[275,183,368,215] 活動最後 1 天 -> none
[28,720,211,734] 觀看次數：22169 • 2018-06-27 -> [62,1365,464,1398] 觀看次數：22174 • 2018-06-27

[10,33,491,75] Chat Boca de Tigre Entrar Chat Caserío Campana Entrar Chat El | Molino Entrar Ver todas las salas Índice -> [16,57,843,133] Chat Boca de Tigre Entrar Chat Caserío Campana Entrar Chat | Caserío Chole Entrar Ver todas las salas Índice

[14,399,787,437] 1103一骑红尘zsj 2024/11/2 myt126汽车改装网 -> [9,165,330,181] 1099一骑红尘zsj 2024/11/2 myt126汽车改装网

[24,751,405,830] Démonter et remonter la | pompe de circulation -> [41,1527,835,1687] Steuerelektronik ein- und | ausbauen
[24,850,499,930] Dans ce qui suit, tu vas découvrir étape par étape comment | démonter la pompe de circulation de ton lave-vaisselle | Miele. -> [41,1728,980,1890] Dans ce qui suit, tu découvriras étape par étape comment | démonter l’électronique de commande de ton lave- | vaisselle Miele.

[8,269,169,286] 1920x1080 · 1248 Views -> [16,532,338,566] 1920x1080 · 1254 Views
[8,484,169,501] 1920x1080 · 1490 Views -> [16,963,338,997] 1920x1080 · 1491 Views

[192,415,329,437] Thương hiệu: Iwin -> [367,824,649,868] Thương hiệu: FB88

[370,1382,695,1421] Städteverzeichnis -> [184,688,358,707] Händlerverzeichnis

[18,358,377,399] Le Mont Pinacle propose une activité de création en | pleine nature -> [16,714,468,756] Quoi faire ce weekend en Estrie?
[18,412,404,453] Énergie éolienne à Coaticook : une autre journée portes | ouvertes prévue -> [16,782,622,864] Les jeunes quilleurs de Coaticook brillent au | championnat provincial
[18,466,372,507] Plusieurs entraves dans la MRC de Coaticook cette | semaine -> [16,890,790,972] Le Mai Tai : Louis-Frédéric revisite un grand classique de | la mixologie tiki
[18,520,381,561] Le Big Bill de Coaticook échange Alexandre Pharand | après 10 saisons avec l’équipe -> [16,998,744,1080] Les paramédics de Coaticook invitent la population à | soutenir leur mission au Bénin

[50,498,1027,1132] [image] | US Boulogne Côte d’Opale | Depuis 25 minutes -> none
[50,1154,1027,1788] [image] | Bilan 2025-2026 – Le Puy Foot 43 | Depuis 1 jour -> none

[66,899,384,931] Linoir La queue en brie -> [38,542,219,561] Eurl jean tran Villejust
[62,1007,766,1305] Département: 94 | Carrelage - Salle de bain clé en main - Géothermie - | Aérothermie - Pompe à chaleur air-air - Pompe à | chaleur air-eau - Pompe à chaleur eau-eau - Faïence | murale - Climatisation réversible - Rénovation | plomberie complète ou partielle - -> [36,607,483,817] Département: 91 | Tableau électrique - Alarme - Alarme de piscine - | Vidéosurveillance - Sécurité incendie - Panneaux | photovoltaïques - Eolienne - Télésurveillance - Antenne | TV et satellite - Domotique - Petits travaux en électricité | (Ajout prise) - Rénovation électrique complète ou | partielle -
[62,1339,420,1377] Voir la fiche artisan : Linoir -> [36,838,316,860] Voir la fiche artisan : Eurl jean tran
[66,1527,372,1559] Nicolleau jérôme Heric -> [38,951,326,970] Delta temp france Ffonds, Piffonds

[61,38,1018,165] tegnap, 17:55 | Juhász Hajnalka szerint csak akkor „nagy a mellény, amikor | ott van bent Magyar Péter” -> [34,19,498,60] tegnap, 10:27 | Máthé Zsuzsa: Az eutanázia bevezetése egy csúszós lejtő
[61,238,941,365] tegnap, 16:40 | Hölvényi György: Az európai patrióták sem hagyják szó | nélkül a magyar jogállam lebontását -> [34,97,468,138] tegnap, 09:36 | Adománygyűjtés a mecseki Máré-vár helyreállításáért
^^^^^^^^
WORK TO COMPLETE: The exact lines of the material above starting at the one that contains "[24,751,405,830] Démonter et" and ending at the one that contains "[24,850,499,930] Dans ce" are what to retype; leave out everything else.

TASK RESULT:
[24,751,405,830] Démonter et remonter la | pompe de circulation -> [41,1527,835,1687] Steuerelektronik ein- und | ausbauen
[24,850,499,930] Dans ce qui suit, tu vas découvrir étape par étape comment | démonter la pompe de circulation de ton lave-vaisselle | Miele. -> [41,1728,980,1890] Dans ce qui suit, tu découvriras étape par étape comment | démonter l’électronique de commande de ton lave- | vaisselle Miele.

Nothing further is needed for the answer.